Other photos in Muscle Memory come off as more akin to performance art. William Camargo’s As Far as I Can Get series sees the photographer setting his shutter release for 10 seconds, then dashing as fast as he can away from the camera. A homage to the initial idea of conceptual artist John Divola, and instigated by the racially motivated murder of Ahmaud Arbery, Camargo has taken such photos in a variety of locations.
“Camargo is bringing his own lived experience as a brown person and what it means to run through the urban environment,” said Mickevicius. “It’s this idea of: ‘I can’t run down an alley as a brown person and have it be read in the same way as you can.’”
Body modification is also a big theme of Muscle Memory, be it in the many photos of tattooed individuals, George Dureau’s photograph Wilbert With Hook, which shows a man whose left arm has been replaced with a prosthetic with a hook for a hand, Brian Weil’s untitled snap of a bodybuilder, Rosalind Fox Solomon’s photos of her own ageing body, or Lauren Greenfield’s moving photo of three teenage girls holding one another at a friend’s 16th birthday party.
“She photographs teenagers and young women and thinks about issues around body image and beauty standards for the Y2K-era girl culture,” said Mickevicius. “It’s something I can certainly relate to, having grown up in that time, and I’m certainly grateful that Greenfield is facing how corrosive those standards can be to our culture.”
Part of the challenge to a show like Muscle Memory is the potential for exploitation of often vulnerable subjects who do not get a chance to speak for themselves.
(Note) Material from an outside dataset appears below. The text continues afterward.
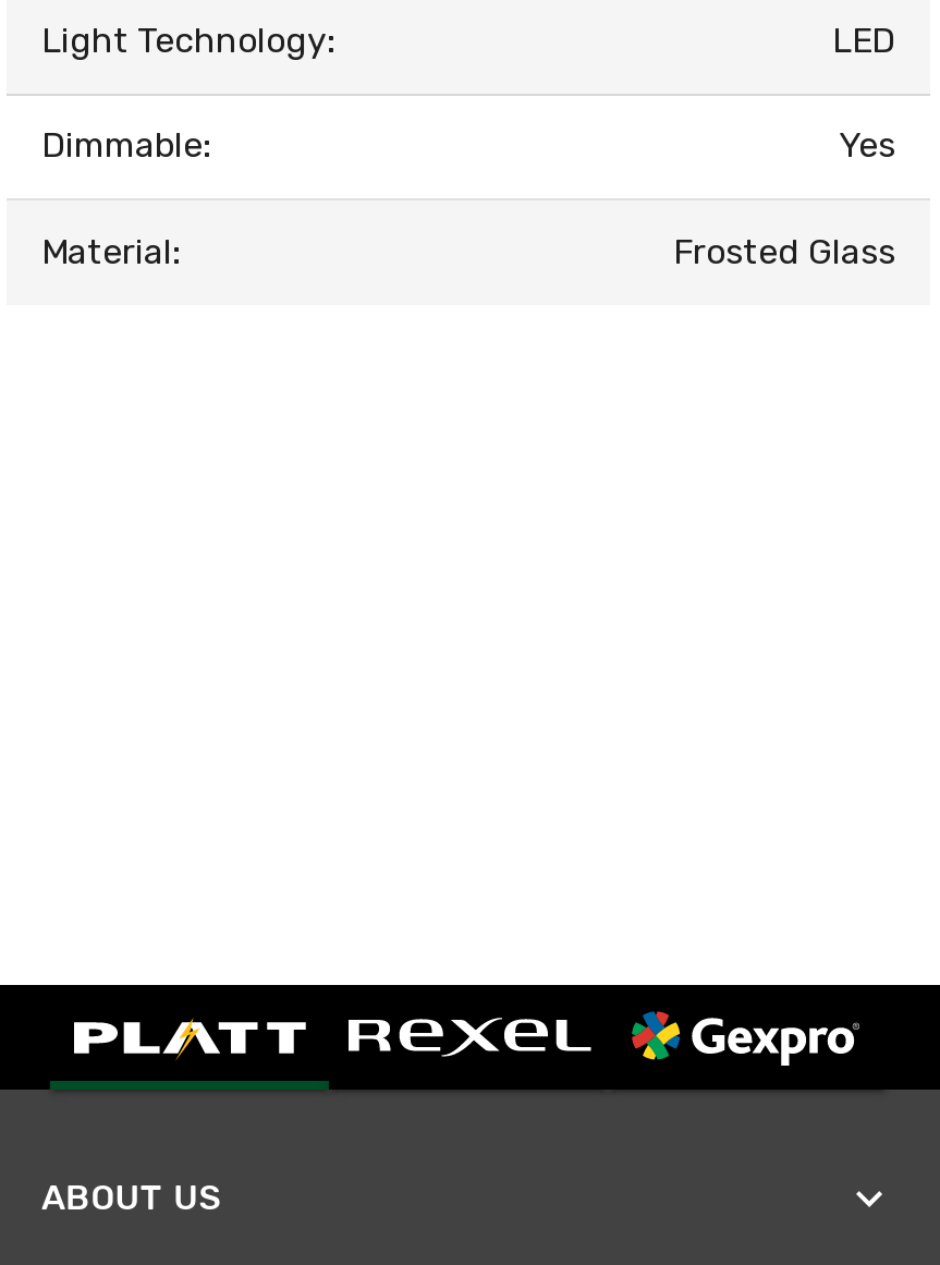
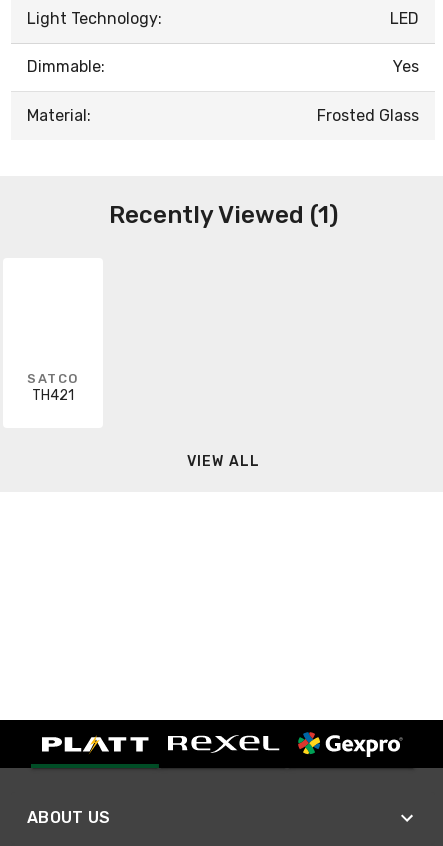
none -> [27,371,79,404] SATCO | TH421
none -> [108,201,338,229] Recently Viewed (1)
none -> [187,453,261,470] VIEW ALL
Photos like those taken by Arbus or Iturbide, for instance, run the risk of exoticizing their subjects, exhibiting them to audiences as items to be gazed at without the proper context to really understand their humanity.
This was an aspect of Muscle Memory that Mickevicius did not take lightly, and her hope for the show is that audiences will be able to experience the exhibition as a space in which to have authentic moments of empathy. “I want to believe we can still learn things about fellow human beings by looking at pictures of them,” Mickevicius said. “Why do we look at certain pictures and decide on their behalf that they should be ashamed of who they are? There’s no better place than a museum to consider questions like that.”
In addition to being portals into empathy, photographs provide the opportunity to see the traces of a life lived fully. Highlighting the “memory” in Muscle Memory, the photos in this show reflect not just the decisive moment in which they were snapped but also the entirety of a lifetime that has brought a subject right to the instant. Gaze into these images long enough, and you can become engulfed. “To be human is to endure suffering, you can’t escape life without going through that,” said Mickevicius. “I’m thinking about bodies as being pretty big teachers in this life. Our bodies bear traces of everything we’ve endured, they’re these sites where we come up against these limits of what we can do.”